**Data records**

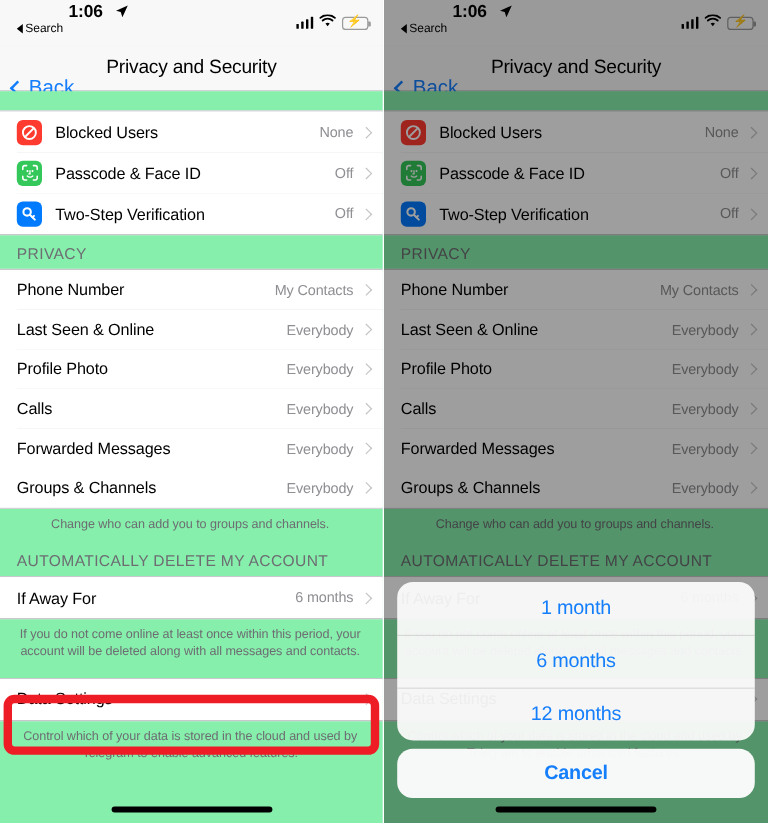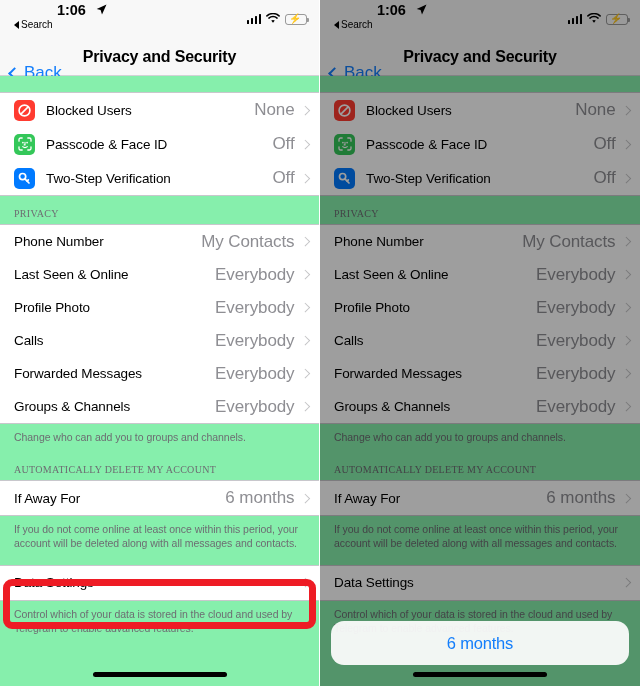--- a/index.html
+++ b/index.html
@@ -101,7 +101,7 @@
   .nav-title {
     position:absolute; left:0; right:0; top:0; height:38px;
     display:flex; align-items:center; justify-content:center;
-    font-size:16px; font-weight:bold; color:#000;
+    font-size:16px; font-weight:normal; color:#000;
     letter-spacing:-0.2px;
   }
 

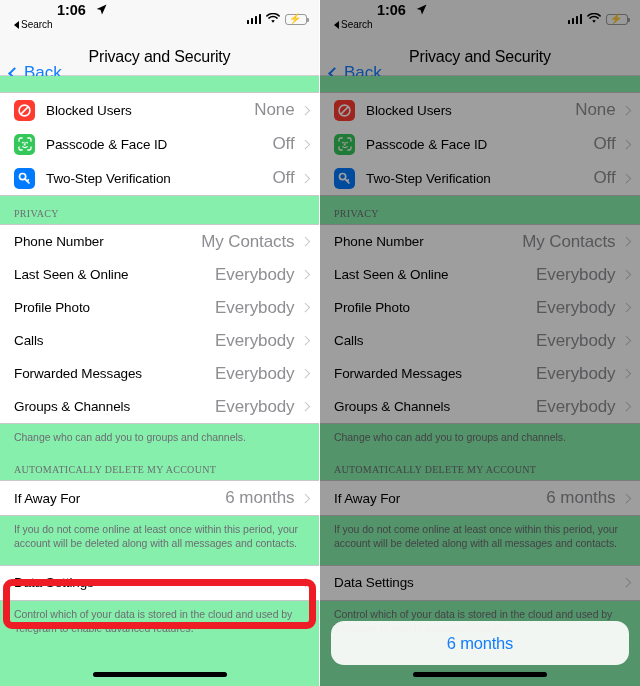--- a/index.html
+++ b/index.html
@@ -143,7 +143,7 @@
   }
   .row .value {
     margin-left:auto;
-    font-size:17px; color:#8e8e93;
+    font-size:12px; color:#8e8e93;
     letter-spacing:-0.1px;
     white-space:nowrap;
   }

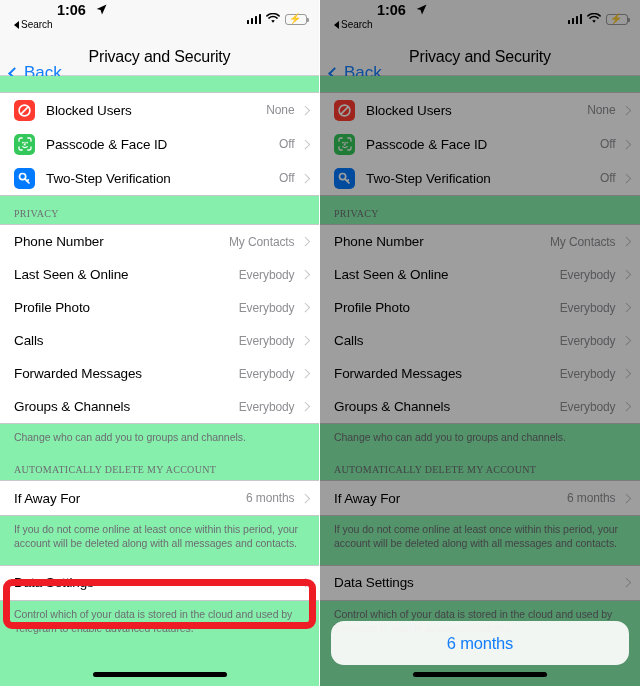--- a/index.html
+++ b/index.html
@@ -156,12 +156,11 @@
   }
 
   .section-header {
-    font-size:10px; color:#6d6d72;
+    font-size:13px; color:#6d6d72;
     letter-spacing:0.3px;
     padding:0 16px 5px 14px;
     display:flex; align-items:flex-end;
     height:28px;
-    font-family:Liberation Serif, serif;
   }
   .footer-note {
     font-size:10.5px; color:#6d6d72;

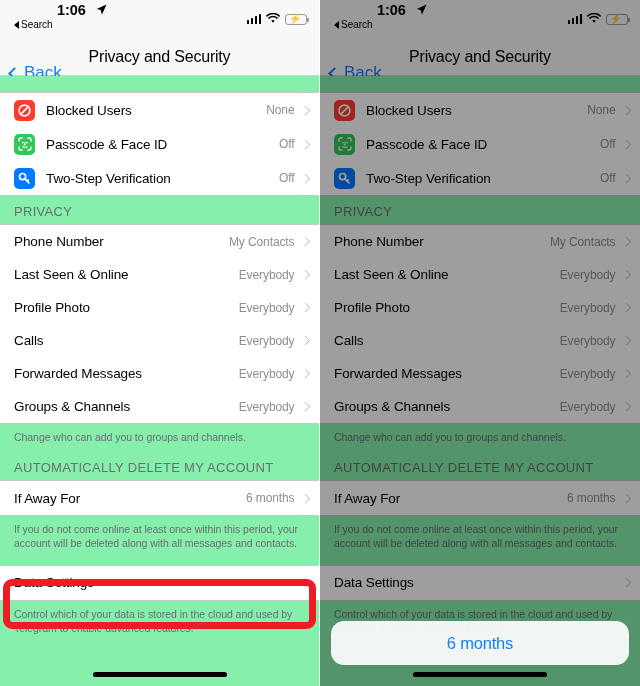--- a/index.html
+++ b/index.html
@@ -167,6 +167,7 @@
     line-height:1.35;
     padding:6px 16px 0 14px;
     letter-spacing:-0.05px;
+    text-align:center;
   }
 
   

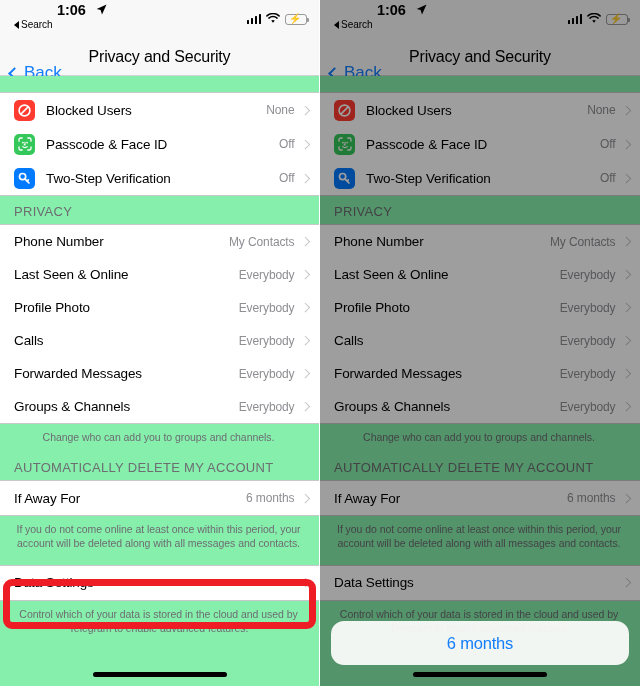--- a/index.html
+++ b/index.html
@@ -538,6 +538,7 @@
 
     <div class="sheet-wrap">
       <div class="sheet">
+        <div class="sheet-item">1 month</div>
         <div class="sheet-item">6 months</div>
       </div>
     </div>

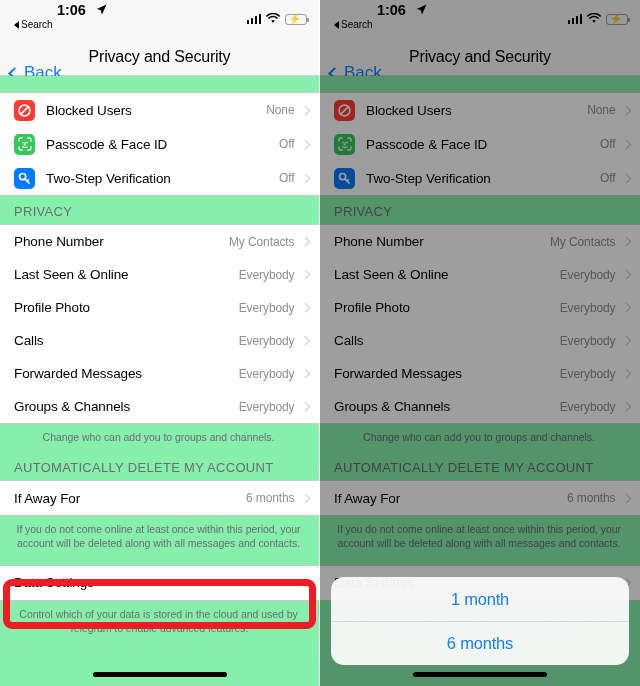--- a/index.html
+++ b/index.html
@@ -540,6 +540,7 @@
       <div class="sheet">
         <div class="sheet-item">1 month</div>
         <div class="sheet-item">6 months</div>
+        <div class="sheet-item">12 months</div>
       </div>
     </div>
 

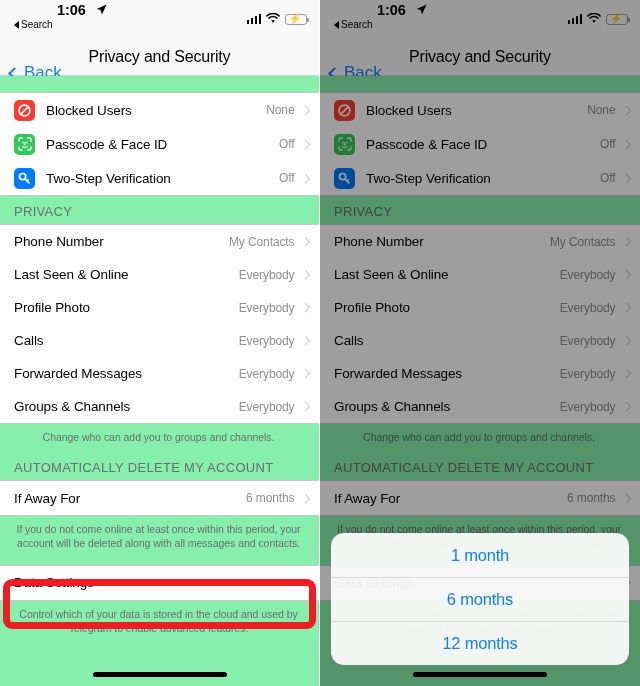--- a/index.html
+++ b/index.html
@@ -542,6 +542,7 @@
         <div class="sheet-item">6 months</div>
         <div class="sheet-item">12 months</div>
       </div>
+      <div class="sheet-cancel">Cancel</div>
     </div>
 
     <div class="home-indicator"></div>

**To do**
Every record must be returned exactly. Leave its pictures out.

**Task result**
--- a/index.html
+++ b/index.html
@@ -101,7 +101,7 @@
   .nav-title {
     position:absolute; left:0; right:0; top:0; height:38px;
     display:flex; align-items:center; justify-content:center;
-    font-size:16px; font-weight:bold; color:#000;
+    font-size:16px; font-weight:normal; color:#000;
     letter-spacing:-0.2px;
   }
 

--- a/index.html
+++ b/index.html
@@ -143,7 +143,7 @@
   }
   .row .value {
     margin-left:auto;
-    font-size:17px; color:#8e8e93;
+    font-size:12px; color:#8e8e93;
     letter-spacing:-0.1px;
     white-space:nowrap;
   }

--- a/index.html
+++ b/index.html
@@ -156,12 +156,11 @@
   }
 
   .section-header {
-    font-size:10px; color:#6d6d72;
+    font-size:13px; color:#6d6d72;
     letter-spacing:0.3px;
     padding:0 16px 5px 14px;
     display:flex; align-items:flex-end;
     height:28px;
-    font-family:Liberation Serif, serif;
   }
   .footer-note {
     font-size:10.5px; color:#6d6d72;

--- a/index.html
+++ b/index.html
@@ -167,6 +167,7 @@
     line-height:1.35;
     padding:6px 16px 0 14px;
     letter-spacing:-0.05px;
+    text-align:center;
   }
 
   

--- a/index.html
+++ b/index.html
@@ -538,6 +538,7 @@
 
     <div class="sheet-wrap">
       <div class="sheet">
+        <div class="sheet-item">1 month</div>
         <div class="sheet-item">6 months</div>
       </div>
     </div>

--- a/index.html
+++ b/index.html
@@ -540,6 +540,7 @@
       <div class="sheet">
         <div class="sheet-item">1 month</div>
         <div class="sheet-item">6 months</div>
+        <div class="sheet-item">12 months</div>
       </div>
     </div>
 

--- a/index.html
+++ b/index.html
@@ -542,6 +542,7 @@
         <div class="sheet-item">6 months</div>
         <div class="sheet-item">12 months</div>
       </div>
+      <div class="sheet-cancel">Cancel</div>
     </div>
 
     <div class="home-indicator"></div>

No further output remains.